# G'day



## hogMA (Mar 31, 2006)

Hey,
Im Josh and I'm from Melbourne, Australia. We have a commercial theatre at my school so I work in that and might work there pro after I finish school this year. We're currently running a Soundcraft K2 Audio Desk, but my forte` is Lighting. We run both a LSC Maxim XL and a Hog III PC depending on the show I am fully competent with the Maxim, but am still learning the ropes of the Hog.
Hope to meet some new ppl here and share my knowledge around!


----------



## SketchyCroftPpl (Apr 1, 2006)

Hello there!

Well it looks like for not getting any replies here your doing a good amount of posting.

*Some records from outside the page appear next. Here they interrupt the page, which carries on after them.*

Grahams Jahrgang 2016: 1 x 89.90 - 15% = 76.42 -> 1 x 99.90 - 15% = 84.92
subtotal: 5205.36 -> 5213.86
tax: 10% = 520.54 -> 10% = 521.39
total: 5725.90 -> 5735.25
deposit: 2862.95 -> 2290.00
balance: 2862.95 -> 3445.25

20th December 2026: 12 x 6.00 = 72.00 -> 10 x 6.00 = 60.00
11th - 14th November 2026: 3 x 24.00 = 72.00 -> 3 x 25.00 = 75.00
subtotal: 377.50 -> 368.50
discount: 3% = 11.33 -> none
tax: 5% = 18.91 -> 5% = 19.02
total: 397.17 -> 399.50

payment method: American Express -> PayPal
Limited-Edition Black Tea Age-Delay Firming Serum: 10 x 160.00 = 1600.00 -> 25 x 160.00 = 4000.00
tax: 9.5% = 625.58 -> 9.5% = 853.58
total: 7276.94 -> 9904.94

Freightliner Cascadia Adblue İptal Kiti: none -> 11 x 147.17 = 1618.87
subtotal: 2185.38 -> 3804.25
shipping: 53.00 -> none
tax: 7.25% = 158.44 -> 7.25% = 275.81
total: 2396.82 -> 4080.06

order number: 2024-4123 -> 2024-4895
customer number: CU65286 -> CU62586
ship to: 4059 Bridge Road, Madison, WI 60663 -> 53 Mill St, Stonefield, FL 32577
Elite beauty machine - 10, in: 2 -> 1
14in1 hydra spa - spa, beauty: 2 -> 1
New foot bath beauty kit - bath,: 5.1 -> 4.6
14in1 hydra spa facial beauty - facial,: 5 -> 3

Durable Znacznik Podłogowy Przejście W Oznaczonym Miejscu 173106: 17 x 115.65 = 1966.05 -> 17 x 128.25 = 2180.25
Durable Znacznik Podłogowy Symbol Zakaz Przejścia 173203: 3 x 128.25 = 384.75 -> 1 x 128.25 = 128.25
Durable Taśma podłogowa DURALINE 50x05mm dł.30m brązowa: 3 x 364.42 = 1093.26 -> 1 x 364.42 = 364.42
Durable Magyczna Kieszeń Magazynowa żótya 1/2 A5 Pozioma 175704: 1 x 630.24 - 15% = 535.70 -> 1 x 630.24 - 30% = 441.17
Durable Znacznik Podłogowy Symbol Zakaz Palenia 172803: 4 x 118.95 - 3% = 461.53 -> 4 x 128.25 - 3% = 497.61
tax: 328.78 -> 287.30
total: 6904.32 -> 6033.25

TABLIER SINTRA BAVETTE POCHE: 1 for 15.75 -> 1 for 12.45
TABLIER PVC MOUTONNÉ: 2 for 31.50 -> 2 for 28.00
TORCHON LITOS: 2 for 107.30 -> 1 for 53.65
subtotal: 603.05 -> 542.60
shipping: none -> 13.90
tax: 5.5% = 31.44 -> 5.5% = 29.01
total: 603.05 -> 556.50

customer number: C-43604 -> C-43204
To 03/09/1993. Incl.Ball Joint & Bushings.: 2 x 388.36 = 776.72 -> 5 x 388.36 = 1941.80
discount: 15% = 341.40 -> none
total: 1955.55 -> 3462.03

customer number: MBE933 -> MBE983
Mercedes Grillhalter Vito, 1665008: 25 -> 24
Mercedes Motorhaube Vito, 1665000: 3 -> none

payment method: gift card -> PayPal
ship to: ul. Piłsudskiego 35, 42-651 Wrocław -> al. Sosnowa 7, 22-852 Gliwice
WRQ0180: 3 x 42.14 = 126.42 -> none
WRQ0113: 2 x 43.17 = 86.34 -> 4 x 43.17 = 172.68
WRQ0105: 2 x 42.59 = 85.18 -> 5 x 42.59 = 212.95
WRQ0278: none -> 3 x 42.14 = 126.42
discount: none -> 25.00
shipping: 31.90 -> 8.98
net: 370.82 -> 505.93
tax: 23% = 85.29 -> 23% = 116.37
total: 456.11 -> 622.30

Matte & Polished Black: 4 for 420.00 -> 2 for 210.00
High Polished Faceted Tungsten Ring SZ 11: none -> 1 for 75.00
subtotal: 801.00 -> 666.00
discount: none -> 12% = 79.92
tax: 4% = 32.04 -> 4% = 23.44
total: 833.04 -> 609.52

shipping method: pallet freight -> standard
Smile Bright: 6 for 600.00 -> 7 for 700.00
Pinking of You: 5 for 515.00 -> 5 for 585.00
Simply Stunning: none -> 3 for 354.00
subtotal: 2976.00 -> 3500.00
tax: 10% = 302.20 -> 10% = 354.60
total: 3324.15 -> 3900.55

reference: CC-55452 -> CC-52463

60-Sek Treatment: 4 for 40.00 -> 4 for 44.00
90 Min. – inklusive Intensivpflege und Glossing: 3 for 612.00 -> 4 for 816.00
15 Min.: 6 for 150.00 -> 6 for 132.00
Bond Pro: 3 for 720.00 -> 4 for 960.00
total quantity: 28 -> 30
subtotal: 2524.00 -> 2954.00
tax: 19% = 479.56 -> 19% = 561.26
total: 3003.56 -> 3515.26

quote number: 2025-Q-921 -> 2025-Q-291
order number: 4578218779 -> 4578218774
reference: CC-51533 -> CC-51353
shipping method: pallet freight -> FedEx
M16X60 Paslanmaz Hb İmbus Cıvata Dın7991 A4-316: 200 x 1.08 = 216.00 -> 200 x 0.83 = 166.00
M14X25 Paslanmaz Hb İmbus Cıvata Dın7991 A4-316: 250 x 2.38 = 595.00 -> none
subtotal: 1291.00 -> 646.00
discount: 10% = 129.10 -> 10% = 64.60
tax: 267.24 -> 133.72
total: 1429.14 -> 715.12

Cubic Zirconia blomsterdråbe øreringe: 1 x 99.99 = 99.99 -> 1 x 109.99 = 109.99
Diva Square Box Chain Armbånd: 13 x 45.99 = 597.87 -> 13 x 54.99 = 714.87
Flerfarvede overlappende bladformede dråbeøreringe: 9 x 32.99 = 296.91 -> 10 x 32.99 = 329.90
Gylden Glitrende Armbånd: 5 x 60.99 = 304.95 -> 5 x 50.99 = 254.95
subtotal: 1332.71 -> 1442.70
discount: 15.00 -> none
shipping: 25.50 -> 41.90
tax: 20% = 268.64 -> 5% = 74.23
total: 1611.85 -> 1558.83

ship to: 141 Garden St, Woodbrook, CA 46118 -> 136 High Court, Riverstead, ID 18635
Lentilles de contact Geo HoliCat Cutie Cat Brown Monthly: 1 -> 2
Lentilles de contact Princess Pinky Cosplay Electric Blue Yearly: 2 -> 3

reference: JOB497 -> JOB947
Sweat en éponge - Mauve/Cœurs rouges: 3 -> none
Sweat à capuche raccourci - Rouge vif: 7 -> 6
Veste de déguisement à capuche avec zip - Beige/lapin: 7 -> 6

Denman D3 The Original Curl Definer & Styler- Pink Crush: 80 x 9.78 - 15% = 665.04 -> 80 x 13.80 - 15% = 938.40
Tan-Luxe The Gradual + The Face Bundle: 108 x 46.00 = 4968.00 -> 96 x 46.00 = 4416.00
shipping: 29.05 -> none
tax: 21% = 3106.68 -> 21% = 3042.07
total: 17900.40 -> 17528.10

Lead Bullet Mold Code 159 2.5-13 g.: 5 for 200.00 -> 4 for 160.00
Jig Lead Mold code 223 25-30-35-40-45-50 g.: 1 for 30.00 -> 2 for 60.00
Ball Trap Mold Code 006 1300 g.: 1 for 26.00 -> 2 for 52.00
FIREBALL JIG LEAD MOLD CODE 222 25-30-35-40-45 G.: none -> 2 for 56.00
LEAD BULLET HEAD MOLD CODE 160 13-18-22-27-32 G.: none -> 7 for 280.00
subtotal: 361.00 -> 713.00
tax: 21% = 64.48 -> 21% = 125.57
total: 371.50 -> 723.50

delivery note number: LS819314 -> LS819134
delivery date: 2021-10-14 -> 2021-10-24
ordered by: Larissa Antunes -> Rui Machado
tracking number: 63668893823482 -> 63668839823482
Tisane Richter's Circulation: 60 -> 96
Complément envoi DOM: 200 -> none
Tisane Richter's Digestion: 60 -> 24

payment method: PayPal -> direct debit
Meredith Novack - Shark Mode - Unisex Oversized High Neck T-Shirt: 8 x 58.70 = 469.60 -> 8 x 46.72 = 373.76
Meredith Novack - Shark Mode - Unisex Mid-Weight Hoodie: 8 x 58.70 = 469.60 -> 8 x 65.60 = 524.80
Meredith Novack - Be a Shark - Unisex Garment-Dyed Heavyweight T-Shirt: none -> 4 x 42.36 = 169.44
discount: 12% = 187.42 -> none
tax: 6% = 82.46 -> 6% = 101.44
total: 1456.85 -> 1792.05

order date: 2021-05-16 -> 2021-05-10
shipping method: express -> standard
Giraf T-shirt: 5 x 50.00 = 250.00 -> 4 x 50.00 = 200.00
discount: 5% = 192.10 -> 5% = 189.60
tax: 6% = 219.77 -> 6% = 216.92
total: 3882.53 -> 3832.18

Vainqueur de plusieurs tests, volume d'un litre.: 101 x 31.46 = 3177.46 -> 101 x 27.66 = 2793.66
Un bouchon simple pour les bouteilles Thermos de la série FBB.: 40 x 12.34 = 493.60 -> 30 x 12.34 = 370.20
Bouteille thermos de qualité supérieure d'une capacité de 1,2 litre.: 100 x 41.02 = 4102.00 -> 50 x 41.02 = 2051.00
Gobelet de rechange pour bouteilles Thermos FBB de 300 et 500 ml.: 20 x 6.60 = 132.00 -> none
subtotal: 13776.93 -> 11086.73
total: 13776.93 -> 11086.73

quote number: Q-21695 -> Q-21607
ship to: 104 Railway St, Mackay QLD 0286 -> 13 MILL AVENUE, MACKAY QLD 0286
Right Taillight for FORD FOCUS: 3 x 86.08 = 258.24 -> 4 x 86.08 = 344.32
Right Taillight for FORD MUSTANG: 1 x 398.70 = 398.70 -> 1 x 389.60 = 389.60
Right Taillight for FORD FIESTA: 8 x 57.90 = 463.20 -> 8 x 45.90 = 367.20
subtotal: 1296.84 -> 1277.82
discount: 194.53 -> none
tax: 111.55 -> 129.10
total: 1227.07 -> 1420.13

There are lots of people here from all over the world. I hope you enjoy looking around the site and check out all the old posts, there is a huge amount of information stored there.

~Nick


----------



## audioslavematt (Apr 5, 2006)

A K2 eh? Great console isn' it?


----------



## CHScrew (Apr 5, 2006)

Welcome to CB. I've never been to Australia, But I've always wanted to. If your thinking of any last minute gift ideas, you an give me rount trip tickets.


----------



## kingfisher1 (Apr 6, 2006)

I here thats there is good fishing and sailing in australia. I wouldn't mind a visit there myself


----------